MOND is not a phenomenological model but is a formulation based on a
Lagrangian generalised (by Bekenstein & Milgrom 1984 ) from the standard Newtonian one, the
generalisation being motivated by data which includes the Solar System
as well as galaxies, while Newton's uses only Solar System
data. Newton is just as phenomenological as Milgrom, and Einstein
packaged Newton's findings into a sophisticated mathematical language,
which may or may not be the correct physical description (arguably, it
passes all tests when a > a_0).
The very vast majority of the Universe is Milgromian! The
Newtonian/Einsteinian regimes are only tiiiny bubbles in a huge
expanse of scale-invariant dynamics as formulated by Milgrom."
(email to Stacy McGaugh by PK on 16th Jan. 20201 after his Golden Webinar)
Large galaxies like our Milky Way form, in particle-dark-matter
cosmological models (such as e.g. in the standard LCDM or
warm-dark-matter or self-interacting dark-matter models), from a
very large number of mergers, because the dark matter halos, when
they interact, dissipate kinetic energy and merge. The satellite galaxies are a fossil
remnant of this merger history, and the LCDM theory makes very clear
predictions as to the phase-space distribution of these fossils.
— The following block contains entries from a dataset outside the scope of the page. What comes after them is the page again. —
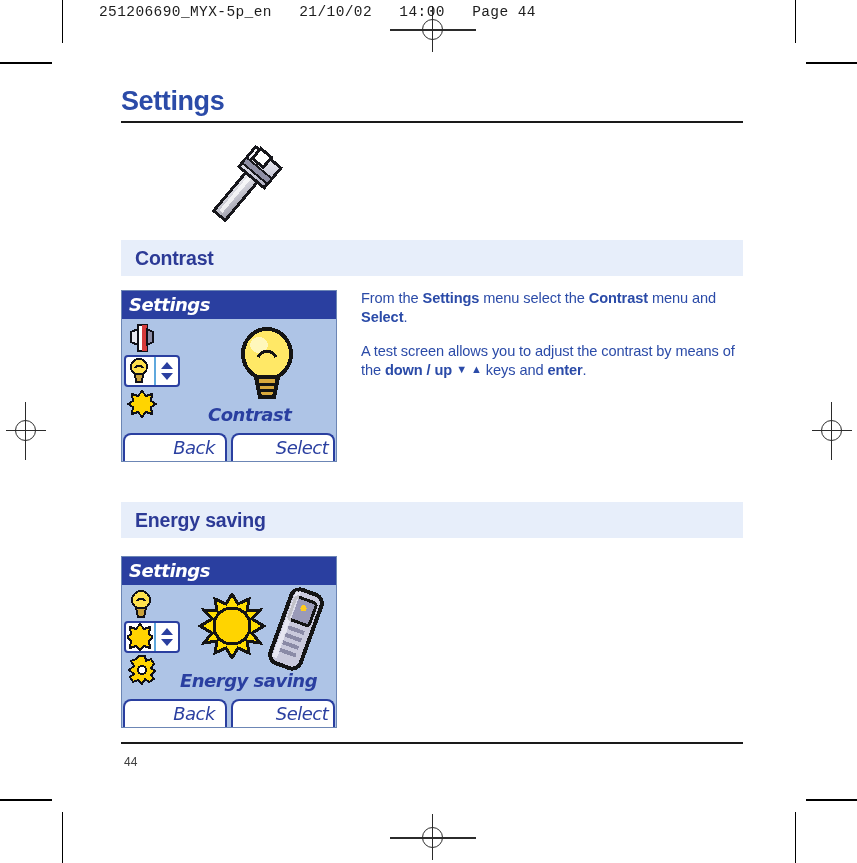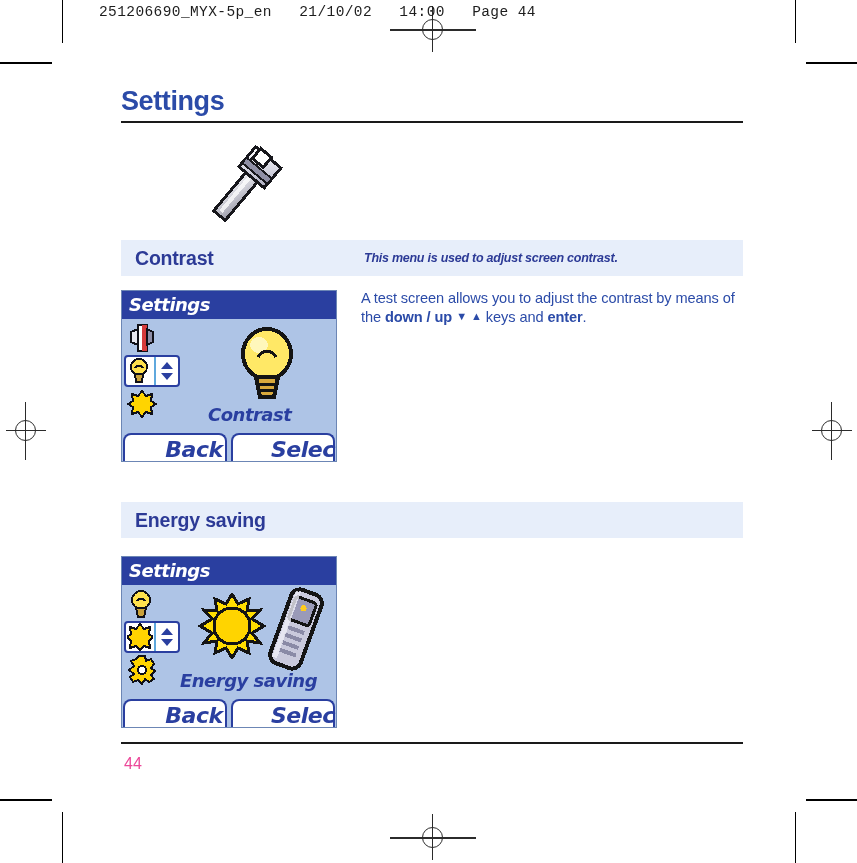"This menu is used to" div.sec-sub { html: <div>This menu is used to adjust screen contrast.</div> -> none }
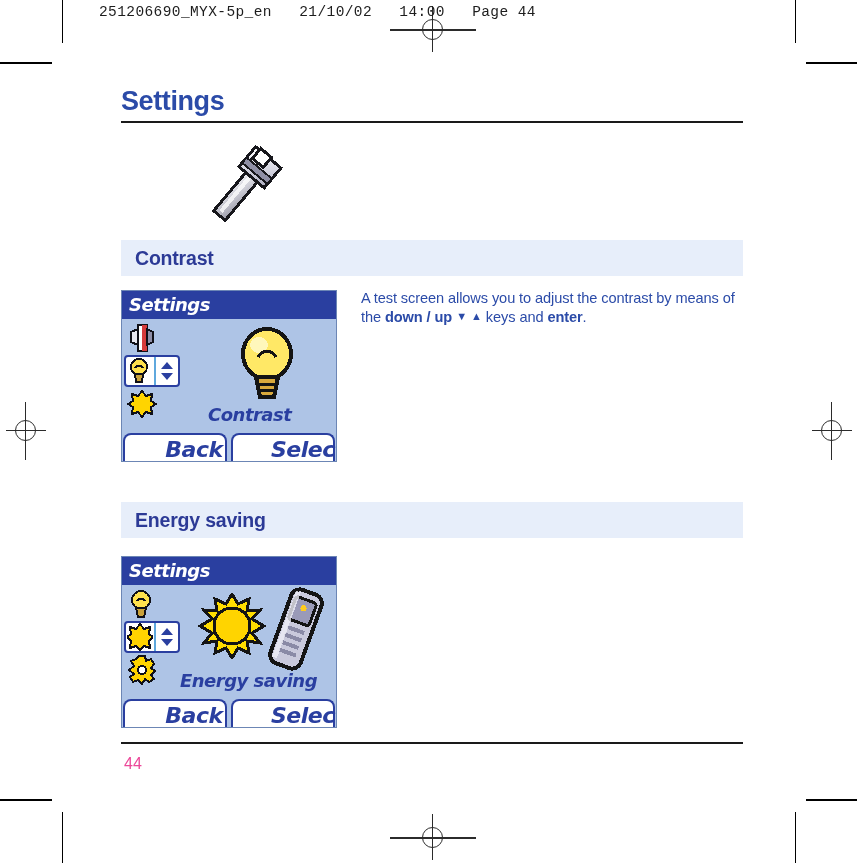"From the Settings menu select" p { html: none -> <p>From the <b>Settings</b> menu select the <b>Contrast</b> menu and <b>Select</b>.</p> }
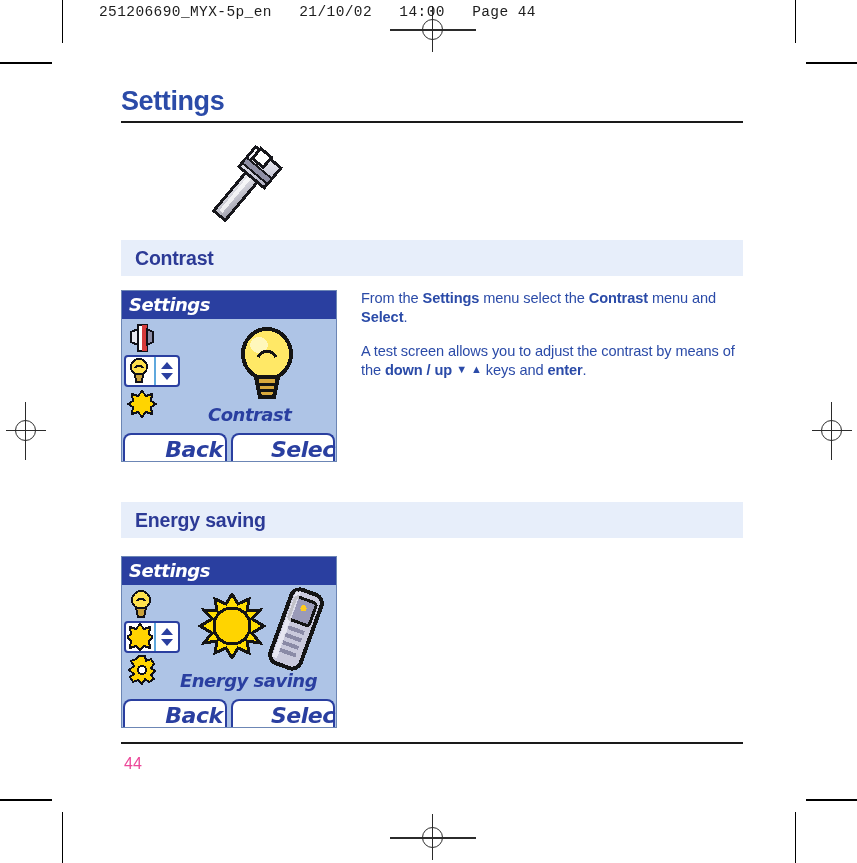"Back" .sk span { font-size: 22px -> 18px; font-weight: bold -> normal }
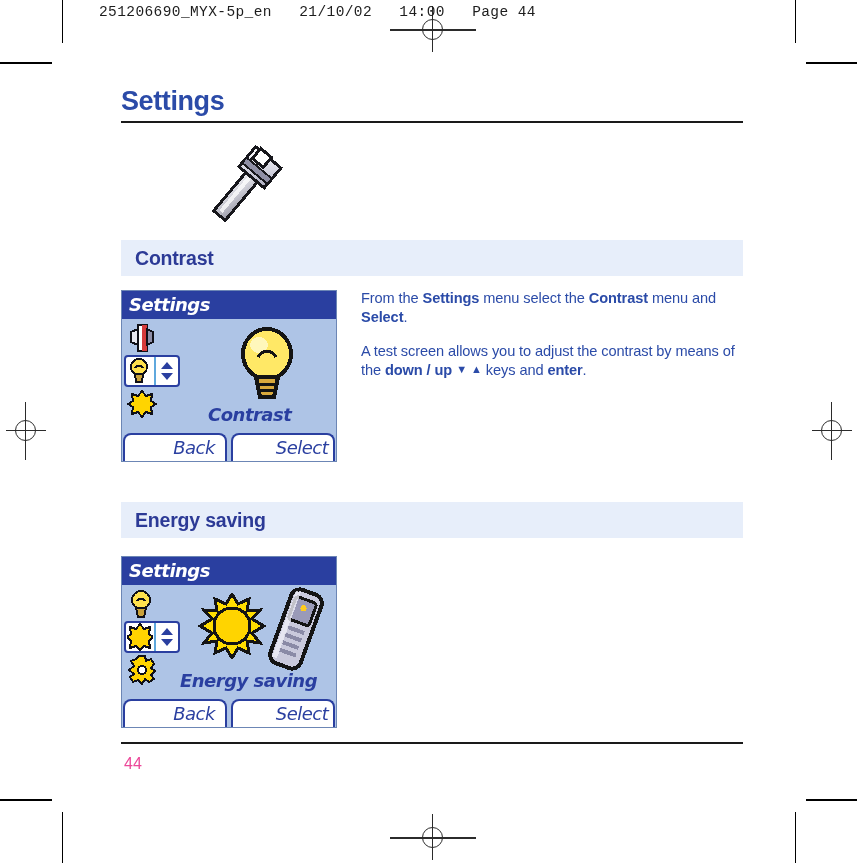"44" .folio { color: #ec4899 -> #404040; font-size: 16px -> 12px }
Is
this phase-space distribution evident in the observed satellite
galaxies?
With the discovery of a nearby third disk-of-satellite system [A whirling plane of satellite galaxies around
Centaurus A challenges cold dark matter cosmology (Mueller,
Pawlowski, Jerjen & Lelli 2018, Science)] the answer is now robust:
Assuming structure formation occurs according to the LCDM model, we expect 3
occurrences of Disk-of-Satellite (or satellite plane) systems amongst
2.4 hundred million MW-type galaxies. Instead, we observe more than
three amongst the five nearest. This consitutes a discrepancy of more
than 5sigma between observation and LCDM theory:
The fossils of the putative merger history are thus not observed, and
structures form differently than in the standard dark-matter
models. This is supported by the result that rotation curves of
many galaxies cannot be reproduced in the standard dark-matter models
unless stars have negative masses,
Rotation curves of galaxies and the stellar mass-to-light ratio
(Haghi et al. 2018, MNRAS). Basically, in many
observed galaxies, the standard dark-matter content is always too
high, and mass then needs to be cancelled away in order to reproduce
the observed rotation curves. Since baryonic matter is not well
understood (or so is usually said), we can speculate that stars can have
negative masses to achieve good fits of the observed rotation
curves given the well-understood dark-matter halos. Clearly this is an unphysical conclusion.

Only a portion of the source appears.